One of the genes that OccR regulates is a regulatory gene called traR. TraR and a protein called TraI are members of the "quorum-sensing" family of regulatory proteins. They regulate conjugal transfer genes and allows conjugation to occur only when a "quorum" of conjugal donors is present. We are studying a number of questions about these proteins: (i) we are identifying cis-acting sites required for TraR activity; (ii) we are also attempting to reconstitute the activities of the TraR protein in vitro; (iii) we are studying an antagonist of TraR denoted TraM, whose synthesis is induced by TraR; (iv) we are studying the regulation of the traR gene by OccR, as additional environmental signals appear to affect transcription; (v) we are attempting to find additional genes induced by TraR (see J. Bacteriol. 176: 2796; J. Bacteriol. 178: 435).

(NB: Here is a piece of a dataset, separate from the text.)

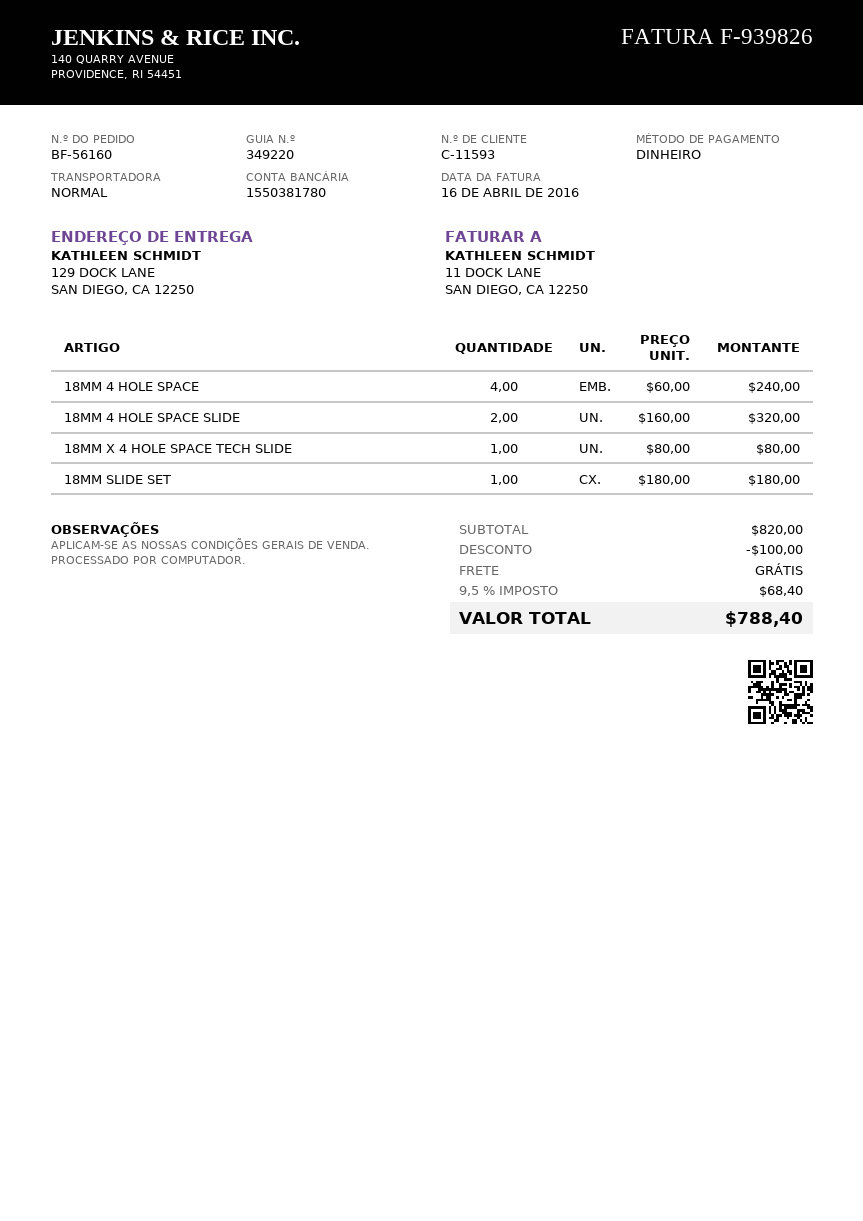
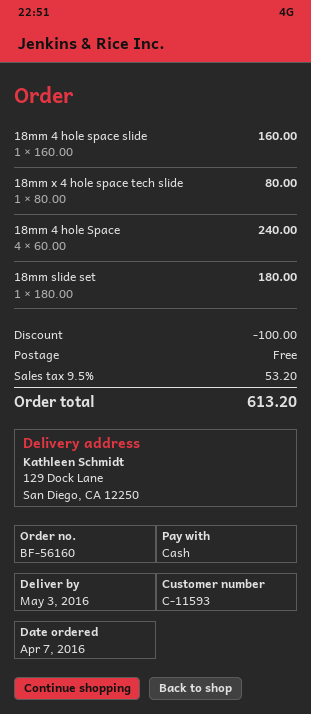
18MM 4 HOLE SPACE SLIDE: 2 x 160.00 = 320.00 -> 1 x 160.00 = 160.00
tax: 9.5% = 68.40 -> 9.5% = 53.20
total: 788.40 -> 613.20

We recently purified the TraI protein and reconstituted its activities in a purified system. We identified the two substrates for this reaction. The fatty acid moiety of AAI is derived from acyl ACP, while the homoserine lactone moiety is derived from S-adenosyl-methionine (see Science, 272:1655).

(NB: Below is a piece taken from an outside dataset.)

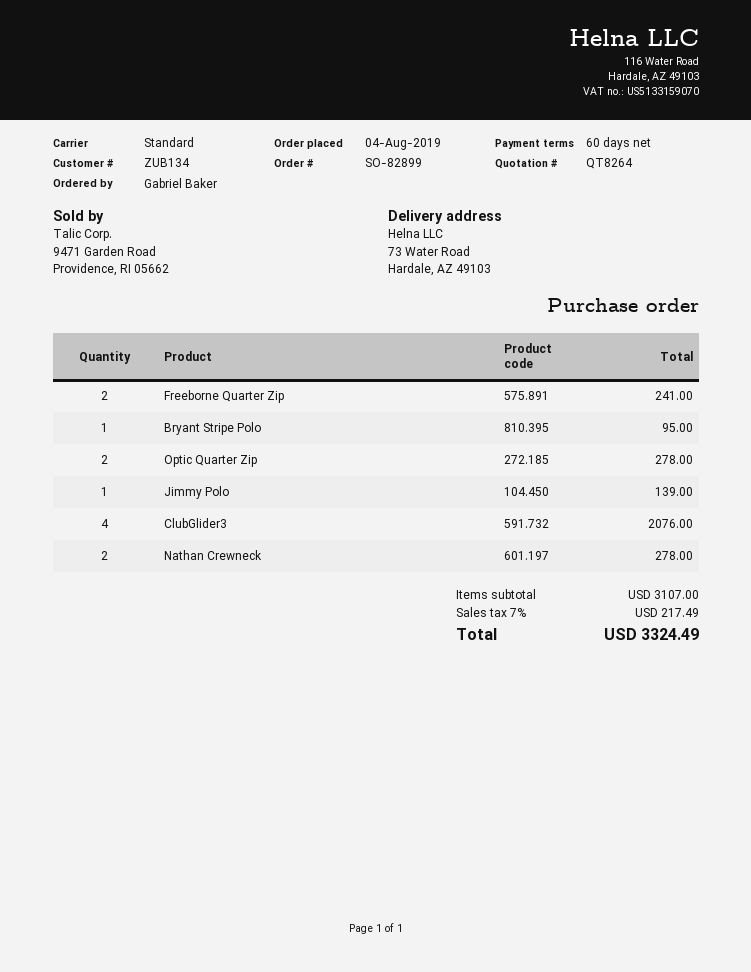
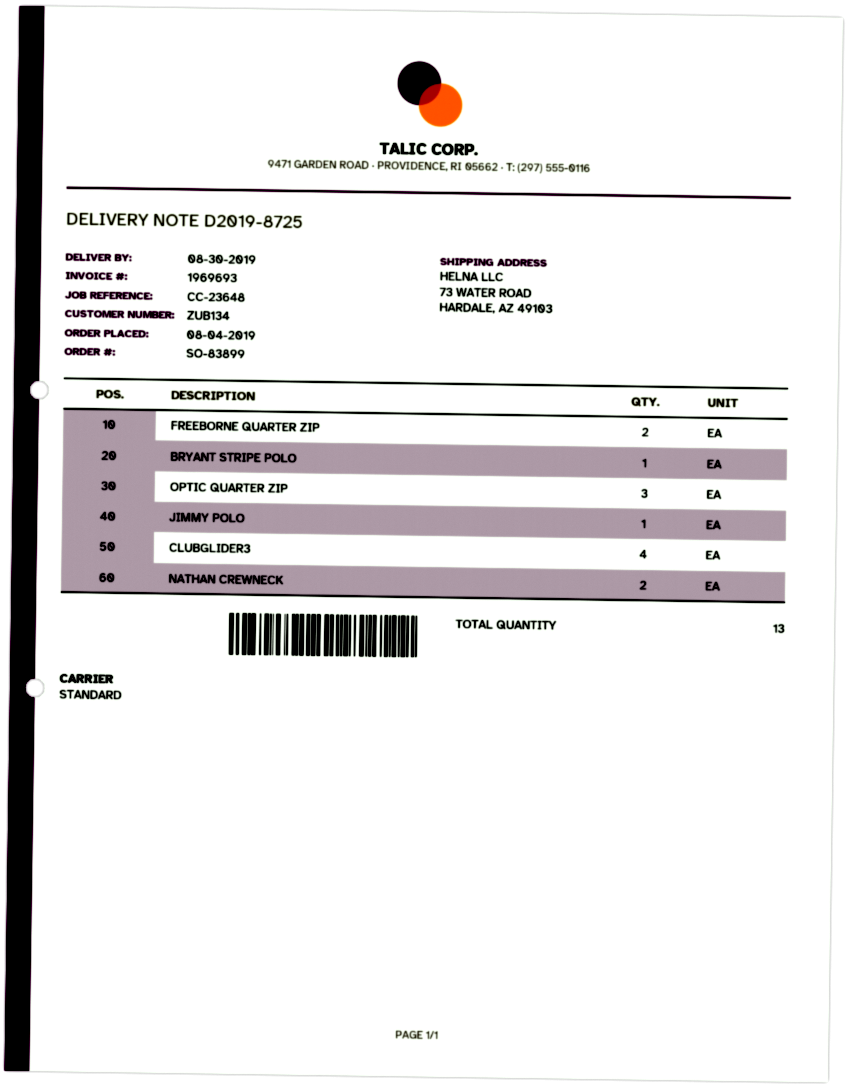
order number: SO-82899 -> SO-83899
Optic Quarter Zip: 2 -> 3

Recently, a gene over 90% identical to traR was found on the Ti plasmid (S. K. Farrand, IS-MPMI Meeting, 1996). We have found that this gene, provisionally designated traS, is expressed in response to another opine called mannopine. However, this gene contains a frame shift mutation, and is predicted to encode a protein that is not only inactive, but which blocks the activity of TraR. This predicts first, that artificial overexpression of TraS should prevent conjugation, second, that mannopine should inhibit conjugation in wild type strains, and, third, that this inhibition should be dependent on TraS. In preliminary experiments, all three predictions have been confirmed. Directly downstream from traS lies an open reading frame that is strongly similar to the family of MCPs. This ORF is truncated at its 5' end, and could encode a dominant negative MCP that could interfere with chemotaxis toward opines or other chemoattractants (Mol. Microbiol. 27:289-297).
We tested 32 AAI analogs for their ability to induce tra gene expression and to act as antagonists of AAI. In near wild type strains, only AAI was a powerful agonists, and only a small number of closely related compounds showed any detectable activity. However, several compounds were strong antagonists of AAI. In strains that overexpress TraR, almost all compounds were agonists, and none showed significant activity as antagonists (J. Bacteriol. 180:5398-5405).
We have purified TraR to homogeneity and used it to demonstrate specific binding to predicted DNA binding sites and activation of transcription of two divergent TraR-regulated promoters. TraR binds AAI with a ratio of 1:1. AAI increased the affinity of TraR for its DNA binding sites. AAI also strongly stabilized TraR against cytoplasmic proteases, increasing the half life of this protein about 20 fold (P.N.A.S. 96:4832-4837). TraR-AAI complexes are dimeric in vitro, while apo-TraR is monomeric. TraR is also dimeric when bound to DNA.